A total of 26 stents were implanted successfully in 19 patients. The systolic gradient across the stenosis fell from a median of (36.0 ± 18.3) to (3.8 ± 3.4) mmHg (P < 0.01, 1 mmHg = 0.133 kPa) and the diameter of the narrowest segment improved from (6.0 ± 1.9) to (11.6 ± 3.1) mm (P < 0.01). The right ventricle to aortic pressure ratio fell from 0.68 to 0.49 (P < 0.01). Complications included the following: two stents were malpositioned in the right ventricular outflow tract and one balloon ruptured when dilated the hole of the stent. No other complications occurred. All patients were followed up for 6 months to 6.0 (2.5 ± 1.8) years. One patient underwent stent re-dilation in order to accommodate somatic growth two years later.

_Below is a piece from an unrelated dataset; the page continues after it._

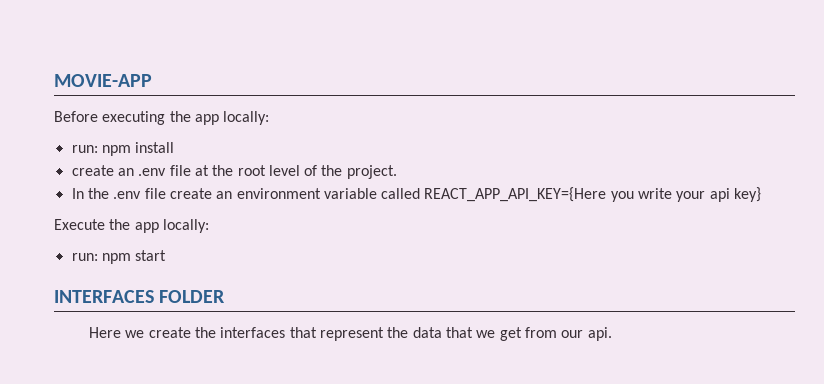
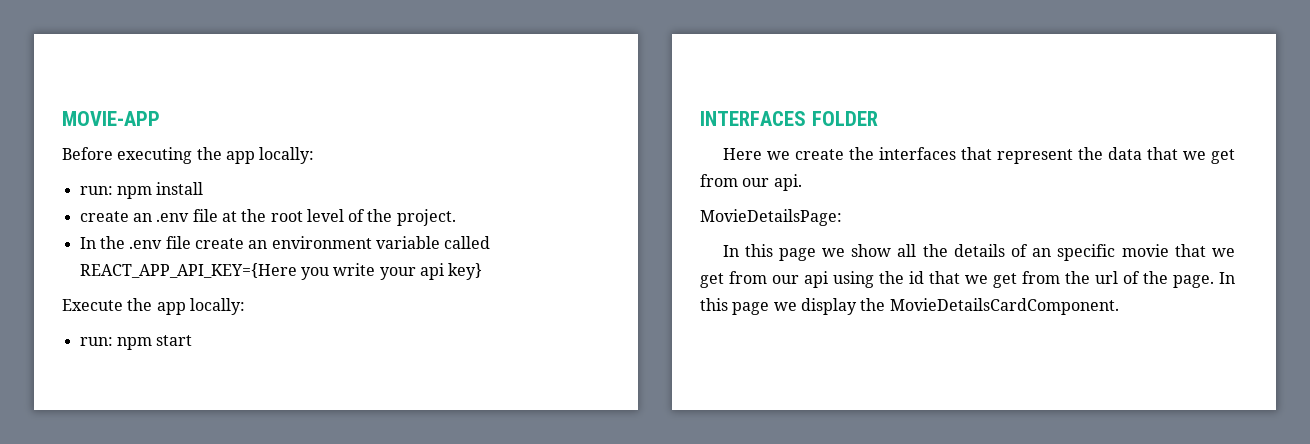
(612, 334) none -> [700,209,842,226] [722,244,1235,261] [700,271,1235,288] [700,298,1119,315] // MovieDetailsPage: // In this page we show all the details of an specific movie that we get from our api using the id that we get from the url of the page. In this page we display the MovieDetailsCardComponent.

Balloon expandable stents are safe and effective in relieving BPAS. Stent implantation should be considered the treatment of choice for most patients with BPAS. Stents placed into growing children will require further dilation to keep up with normal somatic growth. Intermediate and long-term follow up studies have shown excellent results after further dilation over time.

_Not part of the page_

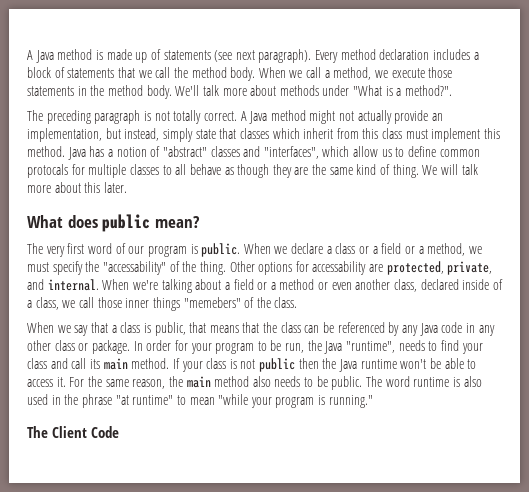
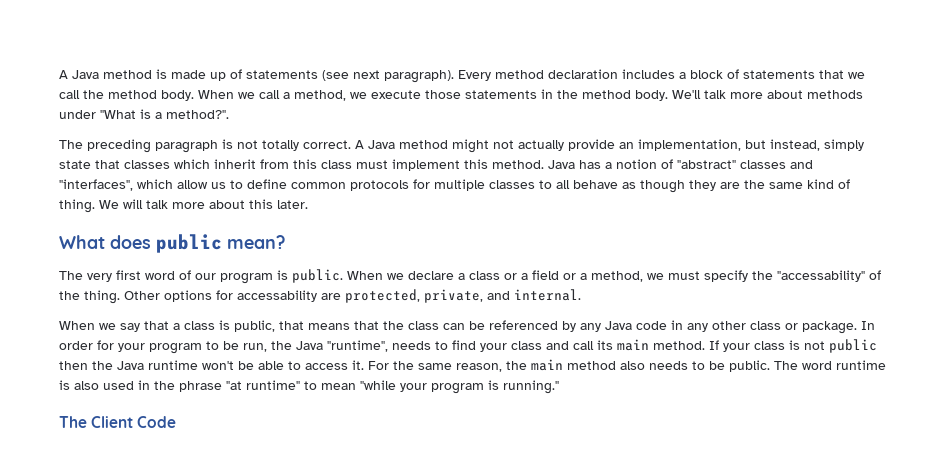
[27,164,68,178] protocals -> [350,180,409,191] protocols
[102,279,503,293] [27,297,298,311] When we're talking about a field or a method or even another class, declared inside of a class, we call those inner things "memebers" of the class. -> (581, 295) none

分支肺动脉狭窄是常见的先天性心脏病之一。植入支架以缓解分支肺动脉狭窄(BPAS)是手术或球囊血管成形术失败后的一种替代方法。本研究的目的是探讨使用球囊扩张支架置入治疗分支肺动脉狭窄的适应证、方法及并发症,并评估支架植入治疗分支肺动脉狭窄的效果。

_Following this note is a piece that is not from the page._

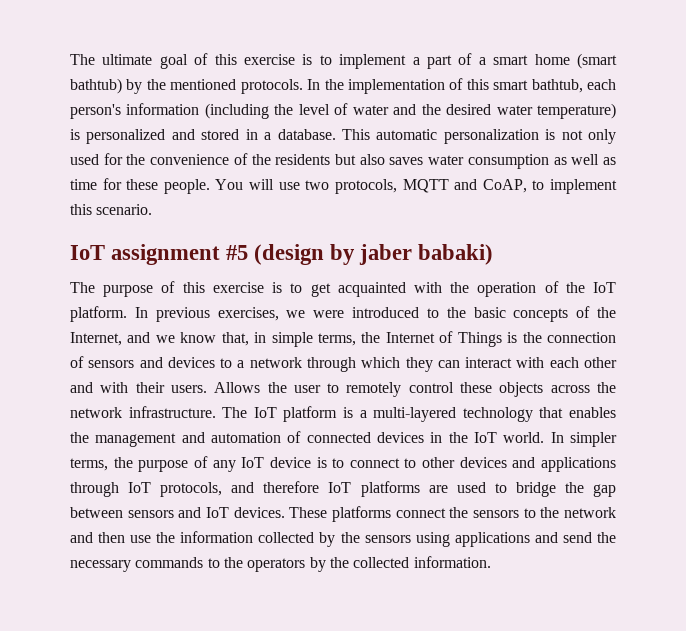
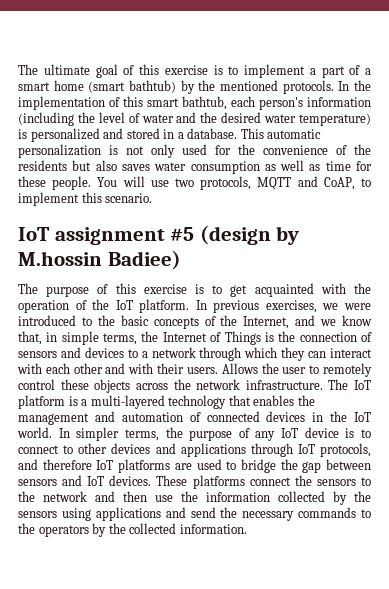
[359,244,494,265] jaber babaki) -> [18,250,181,270] M.hossin Badiee)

2005年8月至2012年12月,19例患者尝试进行支架植入。这些患者的中位年龄为9.1岁(范围4.0 - 15.0岁)。中位体重为31.7 kg(范围17.0 - 60.5 kg);19例患者中14例接受过法洛四联症的外科修复,1例接受过室间隔缺损合并肺动脉闭锁的外科修复,1例接受过室间隔完整的肺动脉闭锁的外科修复,1例为原发性左分支肺动脉狭窄,1例为主动脉肺动脉窗外科修复术后,另1例为动脉干外科修复术后。根据数字减影血管造影测量结果选择CP支架和NuMED球囊内球囊导管。通过血管造影检查位置正确后,依次充盈内球囊和外球囊以将支架扩张至所需直径。采用成组t检验进行统计学分析。
19例患者共成功植入26枚支架。狭窄部位的收缩期压差从中位值(36.0±18.3)降至(3.8±3.4)mmHg(P<0.01,1 mmHg = 0.133 kPa),最窄处直径从(6.0±1.9)mm增至(11.6±3.1)mm(P<0.01)。右心室与主动脉压力比值从0.68降至0.49(P<0.01)。并发症包括:2枚支架在右心室流出道位置不当,1枚球囊在扩张支架孔时破裂。未发生其他并发症。所有患者随访6个月至6.0(2.5±1.8)年。1例患者在两年后为适应身体生长进行了支架再次扩张。
球囊扩张支架在缓解BPAS方面安全有效。对于大多数BPAS患者,支架植入应被视为首选治疗方法。植入儿童体内的支架需要进一步扩张以跟上正常身体生长。中长期随访研究表明,随着时间推移进一步扩张后效果良好。